There are three approaches for sharing GPUs:
Let’s take an overview of these technologies before diving into the demo of Dynamic MPS Partitioning.
Time-slicing is a mechanism that allows workloads that land on oversubscribed GPUs to interleave with one another. Time-slicing leverages the GPU time-slicing scheduler, which executes multiple CUDA processes concurrently via temporal sharing.
When time-slicing is activated, the GPU shares its compute resources among the different processes in a fair-sharing manner by switching between processes at regular intervals of time. This generates a computing time overhead related to the continuous context switching, which translates into jitter and higher latency.
Time-slicing is supported by basically every GPU architecture and is the simplest solution for sharing a GPU in a Kubernetes cluster. However, constant switching among processes creates a computation time overhead.
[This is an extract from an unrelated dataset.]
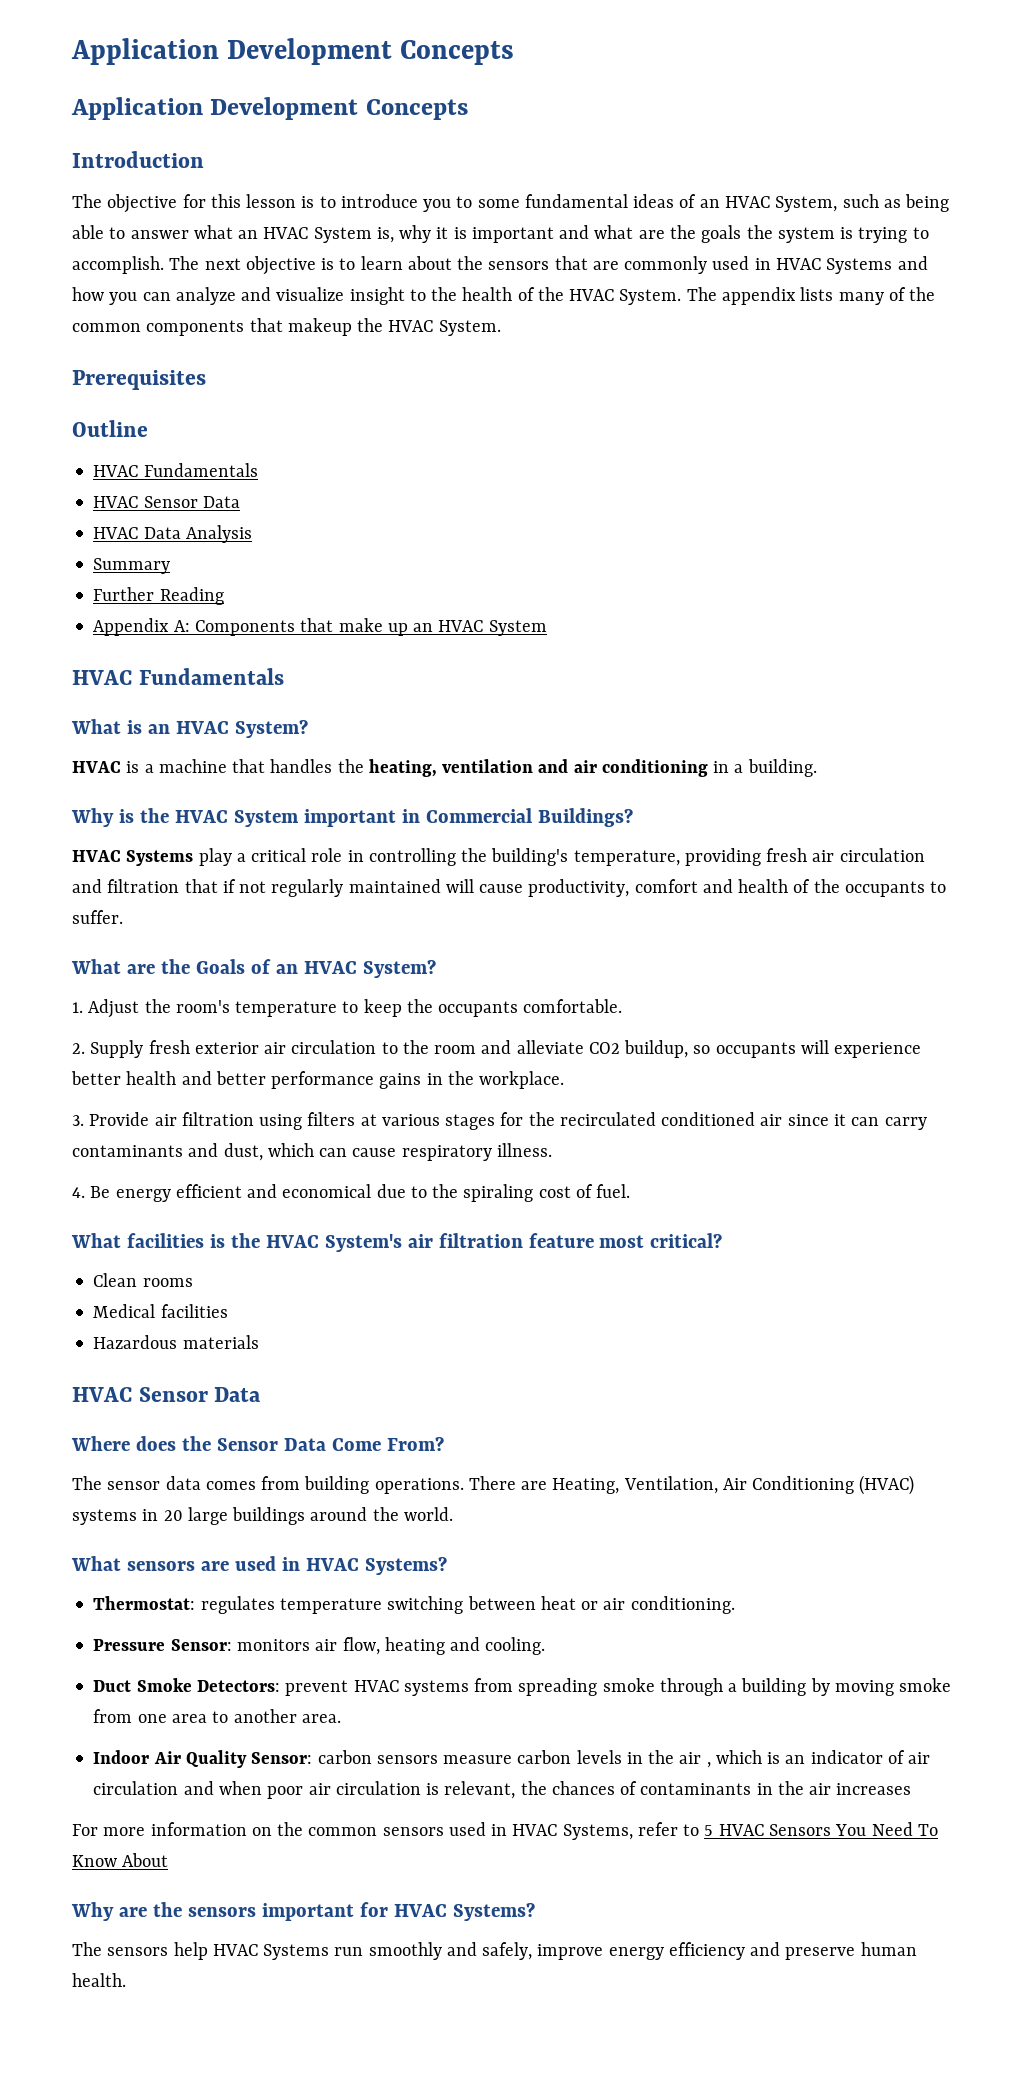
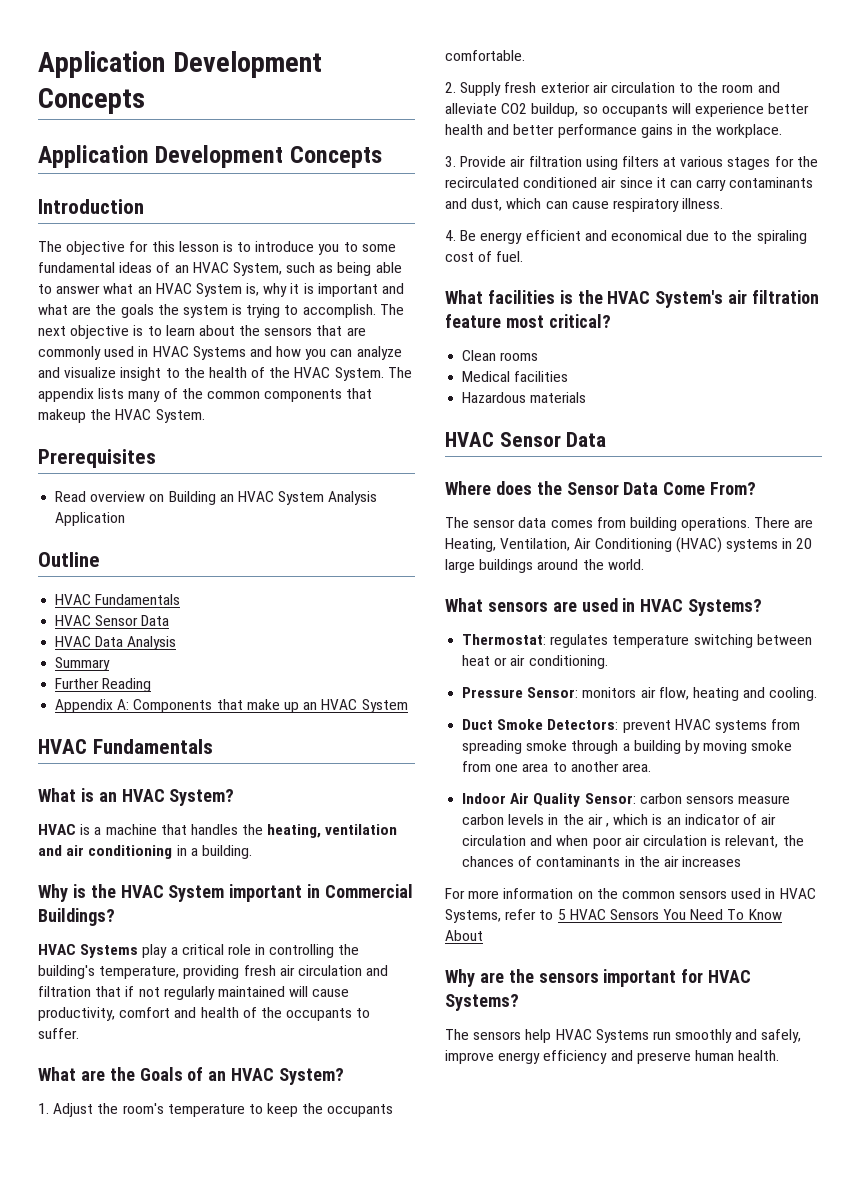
(206, 380) none -> [55,491,378,505] [55,512,126,526] // Read overview on Building an HVAC System Analysis Application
Also, time-slicing does not provide any level of memory isolation among the processes sharing a GPU, nor any memory allocation limits, which can lead to frequent Out-Of-Memory (OOM) errors.
If you want to use time-slicing in Kubernetes, all you have to do is edit the NVIDIA Device Plugin configuration. For example, you can apply the configuration below to a node with 2 GPUs. The device plugin running on that node will advertise 8 nvidia.com/gpu resources to Kubernetes, rather than 2. This allows each GPU to be shared by a maximum of 4 containers.
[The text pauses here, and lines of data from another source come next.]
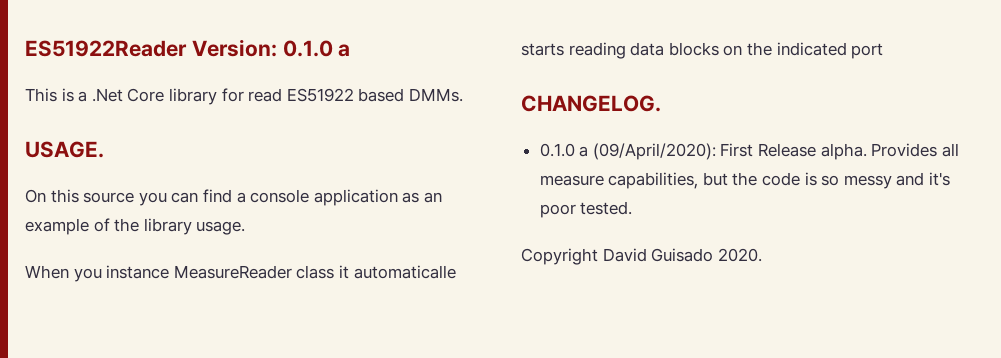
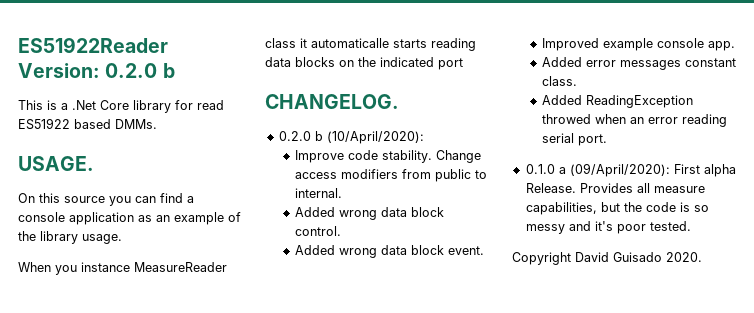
[282,40,351,57] 0.1.0 a -> [105,63,175,78] 0.2.0 b
(661, 103) none -> [278,131,424,144] [294,150,481,163] [294,169,487,182] [294,188,342,198] [294,207,444,220] [294,226,341,236] [294,245,484,258] [541,38,735,51] [541,57,736,70] [541,76,577,86] [541,95,693,108] [541,114,727,127] [541,133,607,146] // 0.2.0 b (10/April/2020): // Improve code stability. Change access modifiers from public to internal. // Added wrong data block control. // Added wrong data block event. // Improved example console app. // Added error messages constant class. // Added ReadingException throwed when an error reading serial port.
[758,143,867,160] Release alpha. -> [703,164,736,177] [525,183,576,193] alpha Release.

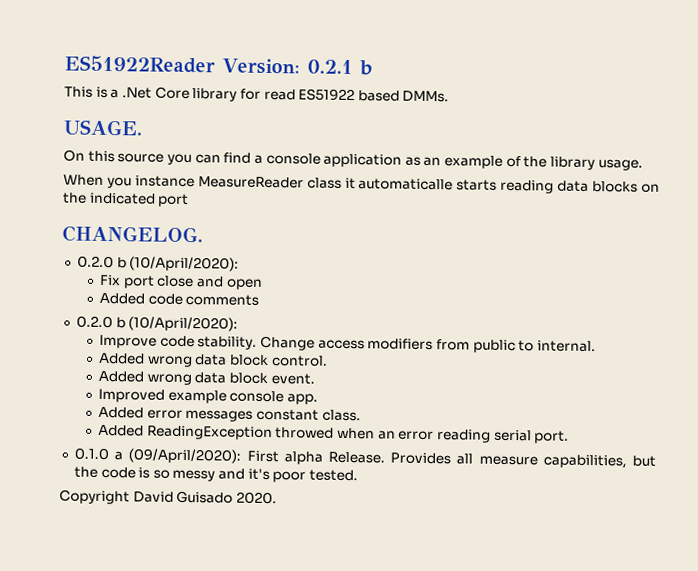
[105,63,158,78] 0.2.0 -> [306,59,353,75] 0.2.1
(424, 137) none -> [99,274,263,290] [99,292,260,306] [75,315,239,332] // Fix port close and open // Added code comments // 0.2.0 b (10/April/2020):

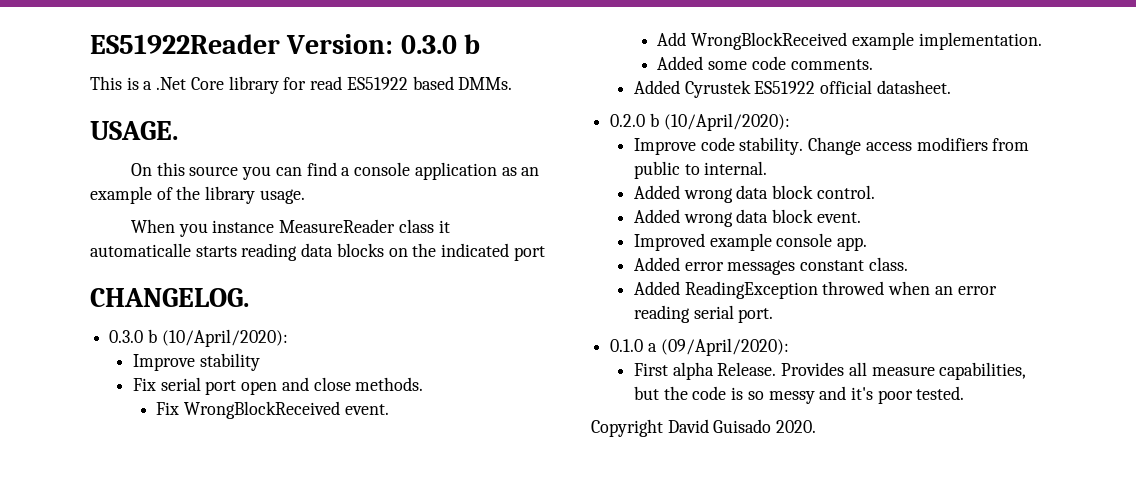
[306,59,353,75] 0.2.1 -> [400,35,457,54] 0.3.0
[76,255,240,272] [99,274,263,290] [99,292,260,306] 0.2.0 b (10/April/2020): // Fix port close and open // Added code comments -> [109,329,288,347] [132,353,260,371] [132,377,424,395] [156,401,389,419] [657,32,1042,50] [657,56,873,70] [633,80,951,98] 0.3.0 b (10/April/2020): // Improve stability // Fix serial port open and close methods. // Fix WrongBlockReceived event. // Add WrongBlockReceived example implementation. // Added some code comments. // Added Cyrustek ES51922 official datasheet.
(242, 456) none -> (789, 347) //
For more information about time-slicing partitioning in Kubernetes refer to the NVIDIA GPU Operator documentation.
Multi-Instance GPU (MIG) is a technology available on NVIDIA Ampere and Hopper architectures that allows to securely partition a GPU into up to seven separate GPU instances, each fully isolated with its own high-bandwidth memory, cache, and compute cores.
The isolated GPU slices are called MIG devices, and they are named adopting a format that indicates the compute and memory resources of the device. For example, 2g.20gb corresponds to a GPU slice with 20 GB of memory.
MIG does not allow to create GPU slices of custom sizes and quantity, as each GPU model only supports a specific set of MIG profiles. This reduces the degree of granularity with which you can partition the GPUs. Additionally, the MIG devices must be created respecting certain placement rules, which further limits flexibility of use.
MIG is the GPU sharing approach that offers the highest level of isolation among processes. However, it lacks flexibility and it is compatible only with few GPU architectures (Ampere and Hopper).
You can create and delete MIG devices manually with the nvidia-smi CLI or programmatically with NVML. The devices are then exposed as Kubernetes resources by the NVIDIA Device Plugin using different naming strategies. For instance, using the mixed strategy, the device 1g.10gb is exposed as nvidia.com/mig-1g.10gb. Instead the strategy single exposes the device as a generic nvidia.com/gpu resource.
Managing MIG devices manually with the nvidia-smi CLI or with NVML is rather impractical: in Kubernetes the NVIDIA GPU Operator offers an easier way to use MIG, though still with limitations. The operator uses a ConfigMap defining a set of allowed MIG configurations that you can apply to each node by tagging it with a label.
You can edit this ConfigMap to define your own custom MIG configurations, as in the example shown below. In this example, a node is labeled with nvidia.com/mig.config=all-1g.5gb. Therefore, the GPU Operator will partition each GPU of that node into seven 1g.5gb MIG devices, which are then exposed to Kubernetes as nvidia.com/mig-1g.5gb resources.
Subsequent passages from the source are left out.